Task brief: Transcribe every line of the material below without change, apart from dropping the pictures.

====== Task inputs ======

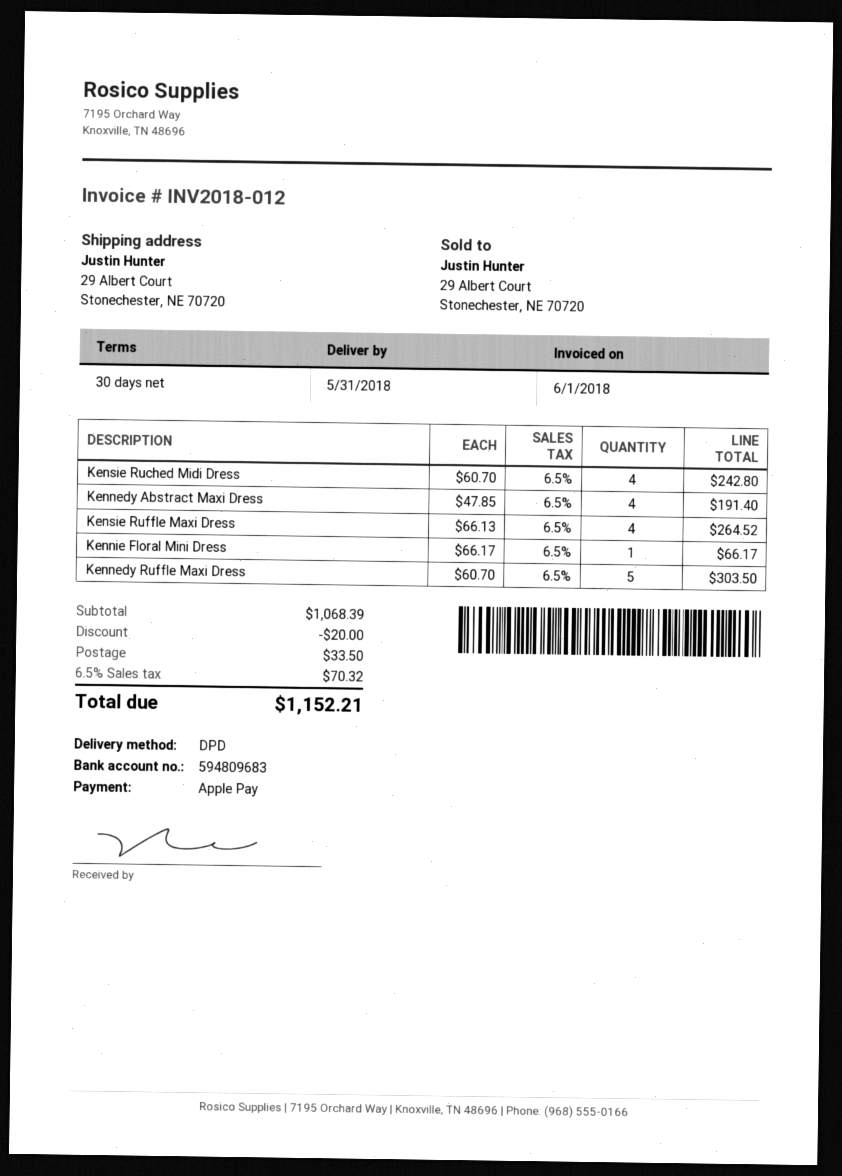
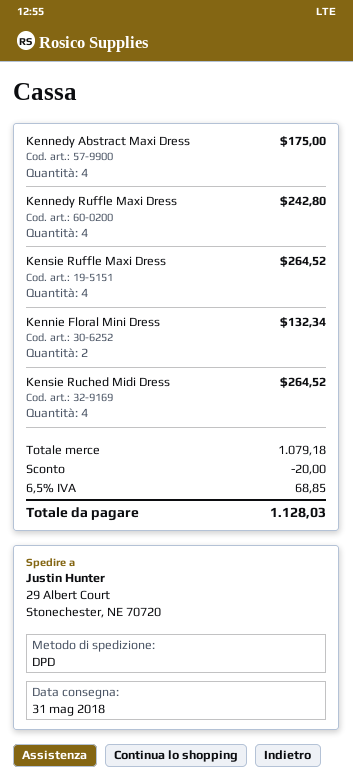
Kensie Ruched Midi Dress: 4 for 242.80 -> 4 for 264.52
Kennedy Abstract Maxi Dress: 4 for 191.40 -> 4 for 175.00
Kennie Floral Mini Dress: 1 for 66.17 -> 2 for 132.34
Kennedy Ruffle Maxi Dress: 5 for 303.50 -> 4 for 242.80
subtotal: 1068.39 -> 1079.18
shipping: 33.50 -> none
tax: 6.5% = 70.32 -> 6.5% = 68.85
total: 1152.21 -> 1128.03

======

Result of this exercise:
Kensie Ruched Midi Dress: 4 for 242.80 -> 4 for 264.52
Kennedy Abstract Maxi Dress: 4 for 191.40 -> 4 for 175.00
Kennie Floral Mini Dress: 1 for 66.17 -> 2 for 132.34
Kennedy Ruffle Maxi Dress: 5 for 303.50 -> 4 for 242.80
subtotal: 1068.39 -> 1079.18
shipping: 33.50 -> none
tax: 6.5% = 70.32 -> 6.5% = 68.85
total: 1152.21 -> 1128.03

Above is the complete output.